About David Jenkins
Since WordPress apparently allows me the easy ability to show images in sets of 3 I’ll use it as a standard to tell you about myself.
I was born in South Africa, long before they used this flag though. I left at the age of 2 and first returned in the late 80s just before the end of apartheid. I have been back many times since and have enjoyed 2 awesome holidays. I grew up in Wales and therefore I am Welsh. That’s more of a geographic than a political statement but it does mean that I am not English and that Wales’ 2 recent grand slams have meant a lot to me. And finally my passport says that I am British which I am proud to accept. As Brit I am often critical of my country but recognise that in matters of nationality you can’t pick just the good bits, it’s a package, and there are enough good bits about the UK that I am proud to be British.
I’ve enjoyed a varied career with several companies but I guess 3 stand out as giving me the opportunities and experience which shaped me and my later life.
I joined Shell straight from university (after my abortive PhD) where I worked at Shell Centre (in the downstream building which is now a block of flats) in an operational research group in the computer centre. I spent most of my 4 years there working on LNG projects using mainframe computers and mechanical terminals which were state of the art in those days. It’s a measure of how the world has changed that I remember we had a capital authorisation for £1000 to buy a new desk top calculator; that was 1970. It was Shell which introduced me to foreign travel and I spent two long periods in Japan supporting contract negotiations. After Shell I moved to Mobil Oil (now part of Exxon Mobil) with which I worked first in New York and then Indonesia.

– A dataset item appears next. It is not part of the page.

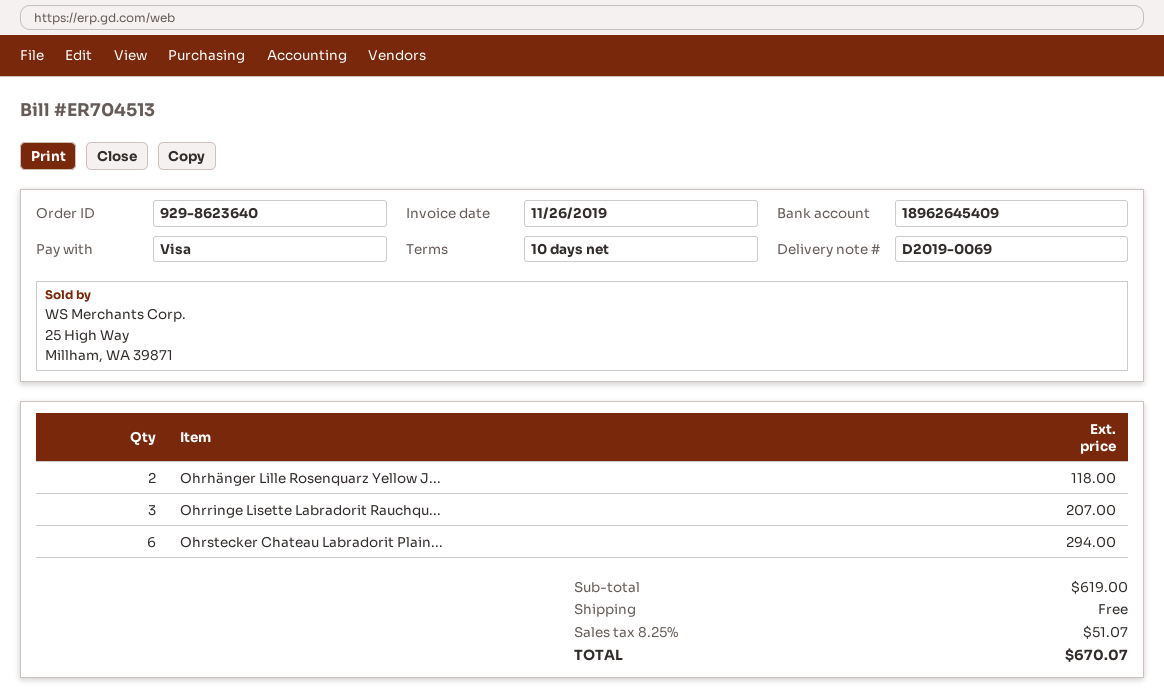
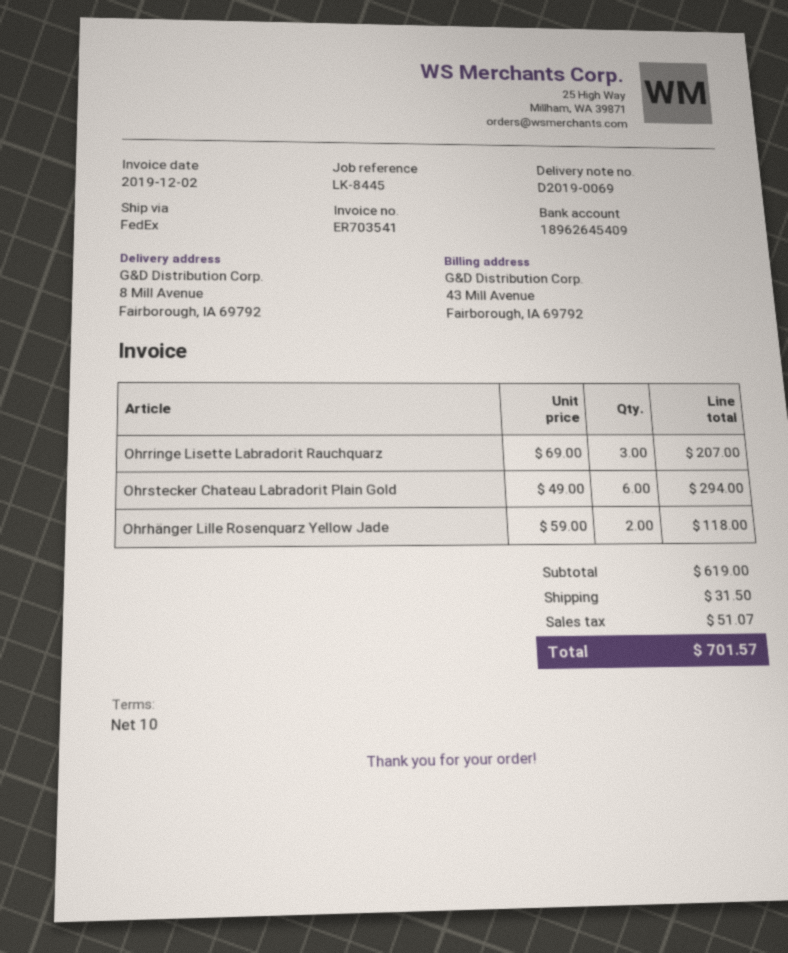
invoice number: ER704513 -> ER703541
invoice date: 2019-11-26 -> 2019-12-02
shipping: 0.00 -> 31.50
total: 670.07 -> 701.57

In 1976 I persuaded Dow Chemical in Hong Kong to take me on. I worked there for 3 years travelling over most of Asia and Australia and New Zealand before relocating to Dow Europe in Switzerland where I spent 13 splendid years visting just about every European country and moving from function to function before settling in marketing. I went about as far as I could with Dow before it became clear that I would have to move on again. I was head hunted by FMC to run its newly acquired flame retardants business in Trafford Park, Manchester. By contrast with my stay at Dow it was not a happy time and I was made redundant after just over 2 years.
Most people come out of redundancy better than when they went in and that was true of me. Linx Printing Technologies of St Ives near Cambridge offered me the position of Sales and Marketing Director and that gave me the chance to work for a much smaller company, to run a substantial department and to be a part of managing a global business. It was tremendous fun; I travelled wodely and developed contacts in the world of industrial printing which have stayed with me ever since. After 4 years at Linx I moved to one of its arch competitors, Willett International, but 2 years later found myself on the receiving end of an acquisition and was made redundant again.
That was 2003 and since then I’ve held an interim management position in Spain and worked on my own for a year (i2i-management.com) before joining Qi3 in 2005. Coincidentally I was elected a County Councillor in the same year and the combination of the two jobs pays the bills and keeps of the streets.
This will be continued!




Hi David – I think being a County Councillor keeps us on the streets not off them, well at least when we canvas! It does keep me out of the shops, who has the time?